思い出してはいけないこと(仮)加筆修正進行中



「じゃあ、次は優那ちゃんと真だね」




「ほら、さっさと行くぞ」





「うん」




三人の見送りを背中に、真が持つ一本の懐中電灯の光を下に境内へと立ち入る。




少々罰当たりな気もしなくもないけれど、これでもちゃんと神様に挨拶にしに行くのだ。




「結構暗いな」




「そうだね」




何だか微妙な雰囲気。



特に弾んだ会話もなく、周りの木々から聞こえる虫の声が耳をくすぐる。




「っ………」




不意に風が吹く。




「何か変な音しないか?」




変な、音……?



急に嫌な事を言わないで欲しい。



「良く聞いてみろよ」




2人して鳥居が連なる途中で足を止めた。




耳を澄ませると、ザッ、ザッ、ザッ、と何か足音のようなものが聞こえた。





「足音……?」




「お前、怖くないのか?」




「怖い」





「全然怖そうに見えねぇけど……」




「怖いよ?」




「あー、はいはい。
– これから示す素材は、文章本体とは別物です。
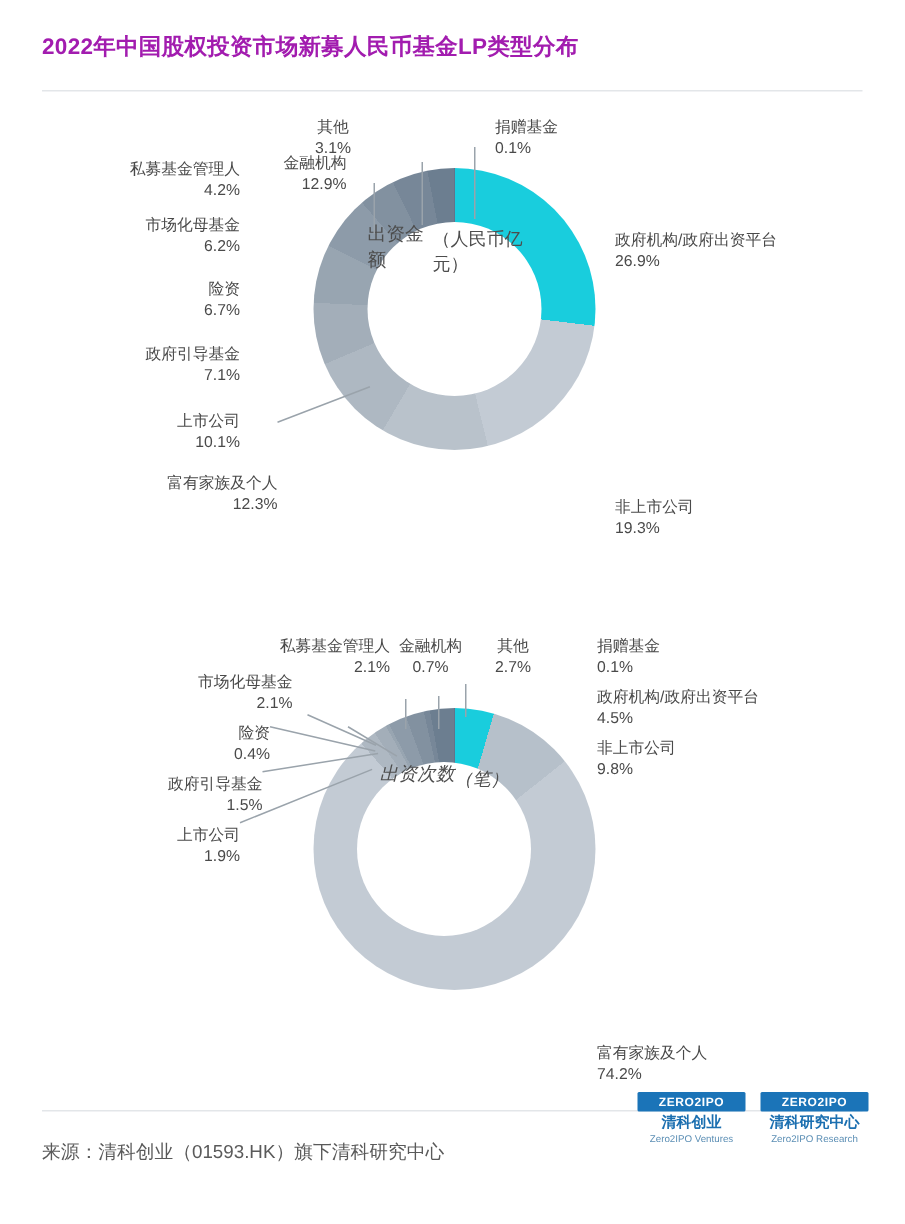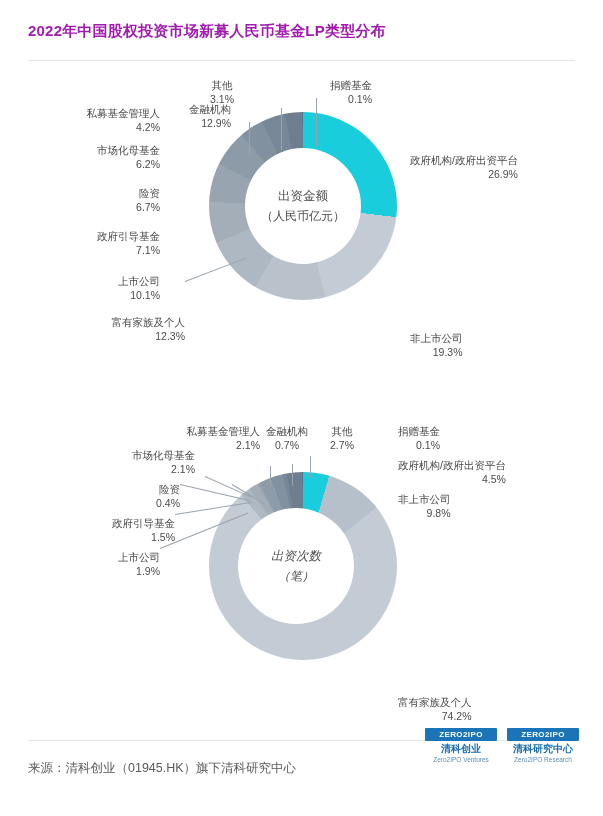--- a/index.html
+++ b/index.html
@@ -56,7 +56,7 @@
     position:absolute;font-size:10.5px;color:#4a4a4a;line-height:1.35;white-space:nowrap;
   }
   .lbl .v{display:block;}
-  .lbl.right{text-align:right;}
+  .lbl.right{text-align:left;}
   .lbl.left{text-align:right;}
   .lead{position:absolute;background:#9aa3ab;}
 </style>

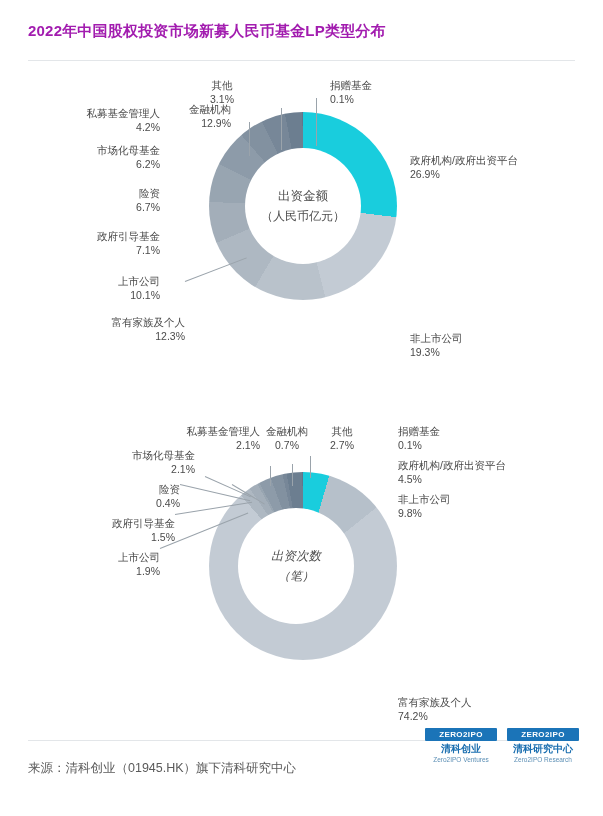--- a/index.html
+++ b/index.html
@@ -47,7 +47,7 @@
   }
   .donut-hole{
     position:absolute;border-radius:50%;background:#ffffff;
-    display:flex;flex-direction:column;align-items:center;justify-content:center;
+    display:flex;flex-direction:row;justify-content:center;
   }
   .hole-l1{font-size:12.5px;color:#4d4d4d;}
   .hole-l2{font-size:12px;color:#4d4d4d;margin-top:3px;}

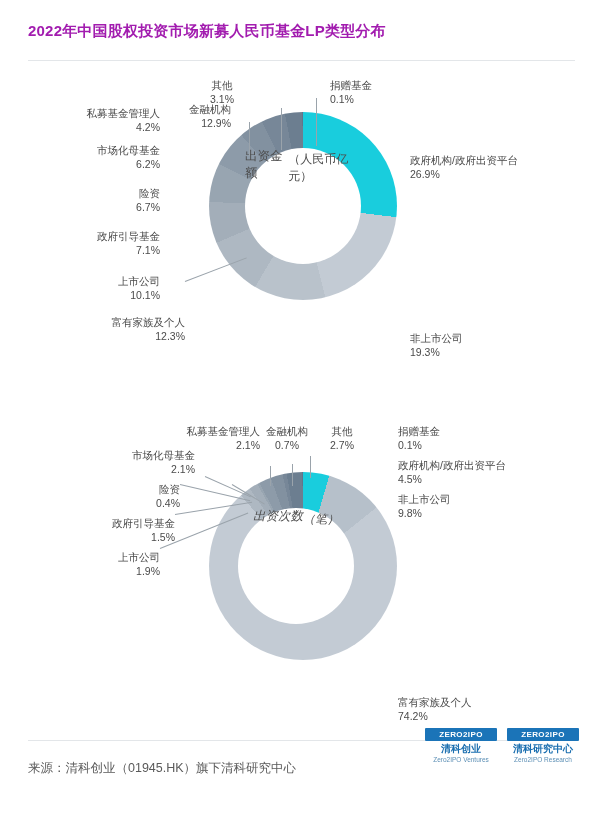--- a/index.html
+++ b/index.html
@@ -235,7 +235,7 @@
 </div>
 
 <div class="footer-rule"></div>
-<div class="source">来源：清科创业（01945.HK）旗下清科研究中心</div>
+<div class="source">来源：清科创业（01593.HK）旗下清科研究中心</div>
 
 <div class="logos">
   <div class="logo">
はぁ………ちょっとぐらい怖がる素振り見せてくれたって良いだろ。可愛気ねーな……ったく」





「それより、早く行こうよ。足音近くなってるから」



少しずつ、その音が大きくなっているのがわかる。



「そうだな。ま、どうせ夕が俺達をおどかそうとしてるんだろ」




夕ならありえそうだけど、この感じはなんだか違う気がした。





「……」




「……………あのさ、その手はなに」




その手とは、私が真の洋服の裾を掴んでいるこの手だろうか。




「暗いから逸れないように?」




懐中電灯を持っているのは真だし、急にいなくなられたら困る。




「……なら、こっちほうが安全だろ」




裾を掴んでいたはずの手を、大きな手が包み込む。




「うん……」




冷たい風とは反対に、2人の手はとても温かかった。